Tuesday, March 6, 2012


Just yesterday we had the MPh students defend their dissertations. Interesting stuff – rather heavy – but worth the while of all those present. Here are a few introductions to some of the topics discussed…

Post-modernism is the key word used today almost ad nauseam to describe anything that does not seem to fit into our regular ways of thinking. And standing at the helm of the postmodern cohort among others is Jacques Derrida (1930-2004).

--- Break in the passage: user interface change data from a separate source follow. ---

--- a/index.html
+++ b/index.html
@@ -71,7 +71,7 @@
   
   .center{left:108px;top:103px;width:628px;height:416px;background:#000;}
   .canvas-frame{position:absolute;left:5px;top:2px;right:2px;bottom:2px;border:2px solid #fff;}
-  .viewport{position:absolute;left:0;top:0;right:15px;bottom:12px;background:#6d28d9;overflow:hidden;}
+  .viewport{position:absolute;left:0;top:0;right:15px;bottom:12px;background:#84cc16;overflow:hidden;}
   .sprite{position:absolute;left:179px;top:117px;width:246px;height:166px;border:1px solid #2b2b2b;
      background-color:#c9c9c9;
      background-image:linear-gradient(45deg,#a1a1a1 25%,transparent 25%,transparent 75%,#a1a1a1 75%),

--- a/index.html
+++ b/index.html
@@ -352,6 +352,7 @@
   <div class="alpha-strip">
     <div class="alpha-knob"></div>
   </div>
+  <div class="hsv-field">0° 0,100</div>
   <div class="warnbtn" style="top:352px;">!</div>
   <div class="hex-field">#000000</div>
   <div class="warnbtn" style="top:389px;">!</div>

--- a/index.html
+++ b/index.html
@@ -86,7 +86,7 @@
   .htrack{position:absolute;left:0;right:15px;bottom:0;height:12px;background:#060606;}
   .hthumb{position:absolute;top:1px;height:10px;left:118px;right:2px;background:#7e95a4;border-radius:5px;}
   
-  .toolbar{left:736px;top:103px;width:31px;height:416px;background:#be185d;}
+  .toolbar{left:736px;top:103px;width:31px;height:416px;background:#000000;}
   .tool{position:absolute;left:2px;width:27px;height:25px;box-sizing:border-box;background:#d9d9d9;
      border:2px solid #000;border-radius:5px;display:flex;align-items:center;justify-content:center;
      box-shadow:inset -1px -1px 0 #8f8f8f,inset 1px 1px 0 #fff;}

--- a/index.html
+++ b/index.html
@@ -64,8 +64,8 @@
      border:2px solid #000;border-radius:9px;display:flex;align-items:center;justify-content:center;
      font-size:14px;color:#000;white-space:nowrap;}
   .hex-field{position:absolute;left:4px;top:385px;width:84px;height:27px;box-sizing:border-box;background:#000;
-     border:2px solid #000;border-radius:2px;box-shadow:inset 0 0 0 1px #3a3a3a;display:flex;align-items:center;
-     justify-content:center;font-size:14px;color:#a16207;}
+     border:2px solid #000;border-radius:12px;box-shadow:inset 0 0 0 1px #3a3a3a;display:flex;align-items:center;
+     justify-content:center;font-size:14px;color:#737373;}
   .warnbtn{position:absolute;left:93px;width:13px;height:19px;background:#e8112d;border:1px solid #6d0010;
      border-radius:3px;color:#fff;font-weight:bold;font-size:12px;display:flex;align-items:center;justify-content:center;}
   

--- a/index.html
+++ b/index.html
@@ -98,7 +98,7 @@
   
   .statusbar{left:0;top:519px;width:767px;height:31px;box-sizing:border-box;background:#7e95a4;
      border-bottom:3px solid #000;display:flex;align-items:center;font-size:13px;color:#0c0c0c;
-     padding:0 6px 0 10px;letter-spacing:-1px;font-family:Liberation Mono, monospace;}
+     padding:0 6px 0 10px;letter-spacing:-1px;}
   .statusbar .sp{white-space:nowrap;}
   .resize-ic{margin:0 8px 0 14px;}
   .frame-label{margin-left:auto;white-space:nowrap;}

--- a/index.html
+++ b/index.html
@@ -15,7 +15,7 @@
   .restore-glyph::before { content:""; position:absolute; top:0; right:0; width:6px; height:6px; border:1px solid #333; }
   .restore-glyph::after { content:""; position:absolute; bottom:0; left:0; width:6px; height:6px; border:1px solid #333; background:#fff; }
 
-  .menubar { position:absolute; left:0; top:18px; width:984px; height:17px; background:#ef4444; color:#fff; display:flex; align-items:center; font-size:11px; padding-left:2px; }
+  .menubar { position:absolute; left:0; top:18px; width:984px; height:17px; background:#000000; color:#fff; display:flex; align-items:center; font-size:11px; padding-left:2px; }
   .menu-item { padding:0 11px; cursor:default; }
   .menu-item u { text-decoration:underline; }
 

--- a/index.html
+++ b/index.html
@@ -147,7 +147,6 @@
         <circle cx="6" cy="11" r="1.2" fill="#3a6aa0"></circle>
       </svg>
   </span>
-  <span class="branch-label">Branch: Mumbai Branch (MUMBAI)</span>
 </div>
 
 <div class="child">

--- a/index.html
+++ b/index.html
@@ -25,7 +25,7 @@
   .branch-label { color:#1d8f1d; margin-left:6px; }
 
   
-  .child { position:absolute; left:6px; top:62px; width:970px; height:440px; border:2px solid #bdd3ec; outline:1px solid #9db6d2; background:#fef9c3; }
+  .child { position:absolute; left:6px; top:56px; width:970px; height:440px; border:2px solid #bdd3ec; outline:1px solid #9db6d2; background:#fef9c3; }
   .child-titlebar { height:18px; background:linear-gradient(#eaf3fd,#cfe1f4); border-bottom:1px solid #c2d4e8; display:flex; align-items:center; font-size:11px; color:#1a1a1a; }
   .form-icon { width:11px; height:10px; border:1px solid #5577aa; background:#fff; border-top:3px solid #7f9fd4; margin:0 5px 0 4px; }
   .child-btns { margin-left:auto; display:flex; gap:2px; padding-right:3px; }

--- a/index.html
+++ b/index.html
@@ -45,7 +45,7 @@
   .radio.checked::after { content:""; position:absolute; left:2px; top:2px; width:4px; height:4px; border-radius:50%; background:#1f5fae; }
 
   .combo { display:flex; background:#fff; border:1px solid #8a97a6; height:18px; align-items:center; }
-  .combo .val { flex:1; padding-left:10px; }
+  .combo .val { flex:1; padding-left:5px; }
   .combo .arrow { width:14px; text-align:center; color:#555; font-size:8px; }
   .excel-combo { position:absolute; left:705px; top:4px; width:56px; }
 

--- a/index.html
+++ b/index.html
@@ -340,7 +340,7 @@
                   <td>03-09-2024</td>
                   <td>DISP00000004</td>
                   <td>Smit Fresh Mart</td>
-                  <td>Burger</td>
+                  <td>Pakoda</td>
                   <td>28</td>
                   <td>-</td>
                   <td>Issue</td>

On the first day of the school year in 1942, Derrida was expelled from his lycée by French administrators implementing anti-Semitic quotas set by the Vichy government. So we can say that he experienced in his own life the marginalization and discrimination he went on to strongly criticize. Jacques Derrida (1930-2004) is arguably the most well known philosopher of contemporary times. He is also one of the most prolific. Distancing himself from the various philosophical movements and traditions that preceded him on the French intellectual scene (phenomenology, existentialism, and structuralism), in the mid 1960s he developed a strategy called deconstruction. Deconstruction is not purely negative, but it is primarily concerned with something tantamount to a ‘critique’ of the Western philosophical tradition, although this is generally staged via an analysis of specific texts. To simplify matters, deconstruction seeks to expose, and then to subvert, the various binary oppositions that undergird our dominant ways of thinking. But even more than the re-conception of différance, deconstruction works towards preventing the worst violence. It attempts to render justice. Indeed, deconstruction is relentless in this pursuit since justice is impossible to achieve. Deconstruction has had an enormous influence in many disparate fields, including psychology, literary theory, cultural studies, linguistics, feminism, sociology and anthropology. Derrida's fame nearly reached the status of a media star, with hundreds of people filling auditoriums to hear him speak, with films and television programs devoted to him, with countless books and articles devoted to his thinking.